A BBQ thank-you
When the Ramsey Canyon fire roared down a mountain the night of Aug. 22, Haydn Beck and his family evacuated, not sure whether their house would be standing the next day.
Firefighters stomped on the fire quickly, saving the Beck family abode and other houses near Ramsey Road.
Out of gratitude, the 20-year-old began cooking for firefighters, putting together lunches and dinners. On Tuesday, he served up some tri-tip for lunch.
“It’s good stuff,” firefighter John Rutherford said appreciatively, making himself a sandwich with the beef.
Rutherford and other firefighters, covered in ash and dirt, enjoyed the home-cooked meals served right near the fire line. Haydn’s mother, Karen Beck, said it’s in her son’s nature to show his appreciation.
“He’s got a good heart, and he wants to help people,” she said.
Karen Beck said she survived the 1994 Hull Mountain fire that scorched the same area as the Ramsey Canyon fire, so she knew what to expect. Her son wasn’t even alive for that fire.
On a table set up near the front gate, her son offered the tri-tip, bread, bags of chips and a cooler full of drinks. He even had bags of jerky so the firefighters had something to snack on while they worked.
“I figured since I was going to barbecue for my family, I might as well barbecue for the firefighters,” Haydn said.
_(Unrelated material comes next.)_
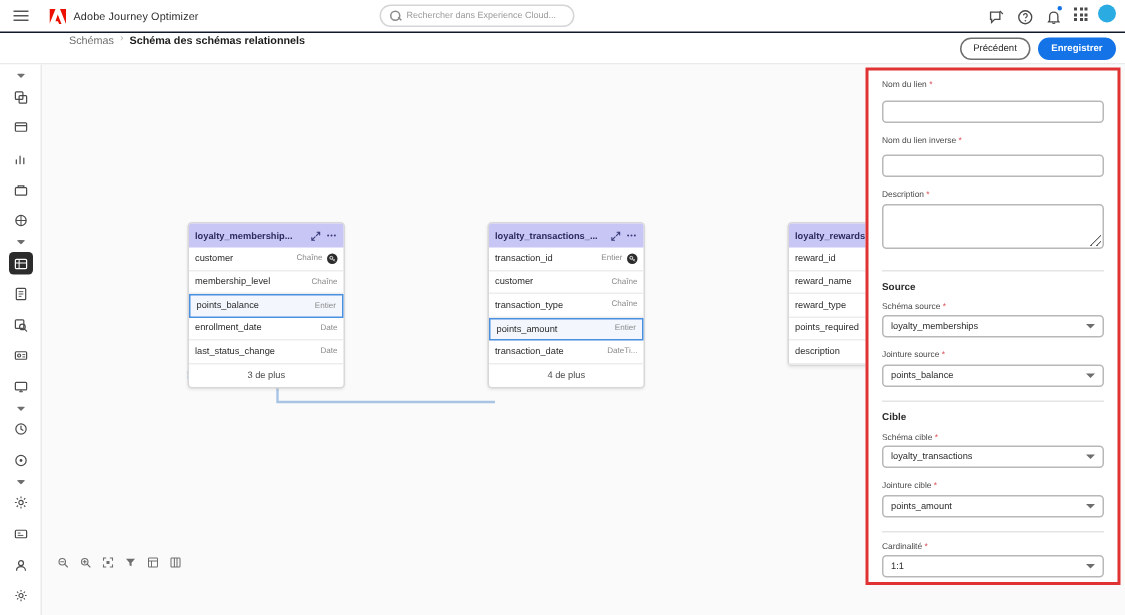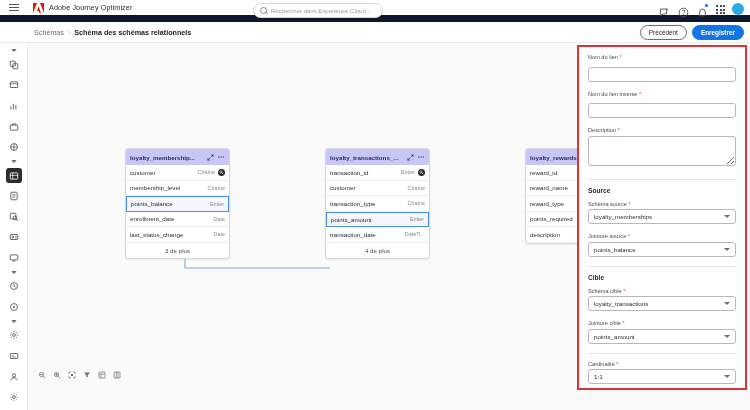"Adobe Journey Optimizer" .topbar { border-bottom: 7px solid #0f172a -> 1px solid #0f172a }
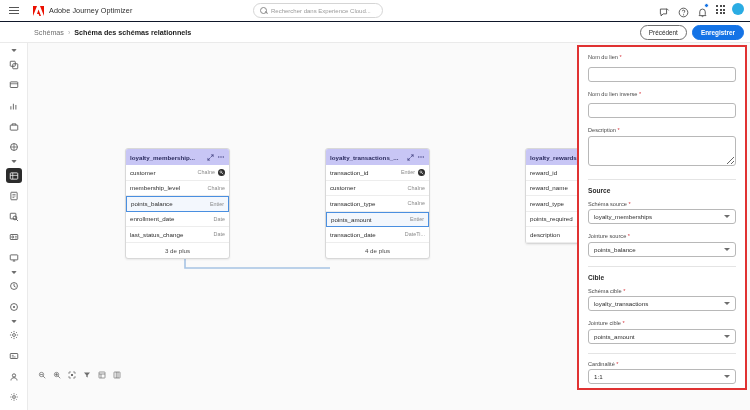"Schémas" .crumbrow { align-items: center -> none; padding-left: 34px -> 46px }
On a given day, he’s cooked up to seven dozen hamburgers or five dozen hot dogs. He smoked and barbecued six tri-tips, which firefighters said was cooked to perfection.
“We have a lot of traffic in and out of here,” Haydn said.
Some firefighters forgot their bag lunches and were thankful for the feast he prepared.
Haydn was home-schooled and has gone to Rogue Community College. He was also active in 4-H.
After the fire started, Haydn said he stayed until 1:30 a.m., when he realized he’d better evacuate. He returned early the next morning to find firefighters had kept the blaze far from his family’s property.
Standing next to his gate, Haydn could see the blackened hills, with curls of smoke in various places. From his vantage point, there were no active flames on the hills.
Wildland firefighters typically eat about 6,000 calories a day to keep up with the vigorous work they do.
Mop-up operations require clambering up steep mountains and digging into the dirt to find smoldering root systems. Some hillsides look like they’ve been worked over by a rototiller.
Ashley Lertora, public information officer for the Ramsey Canyon fire, said fire crews are well fed to make sure they have enough energy to keep up with the work.
“We feed them a good hot breakfast in camp,” said Lertora. “If you eat the same sack lunch each day, I can see why you’d want to eat a barbecue.”
A week after the Ramsey Canyon fire started, it had burned through 1,971 acres and was 70 percent contained, with 750 personnel working to keep the flames away from 315 structures. The cost to contain the fire is currently at $5.9 million. Only one abandoned structure was lost — on the first night of the fire.
Having a ring of roads around the Ramsey Canyon fire gave firefighters good access to establish control lines to protect the many homes in the area, including the Beck family’s.
“We had a lot of good local resources come in quickly, and that gave us a good start,” Lertora said.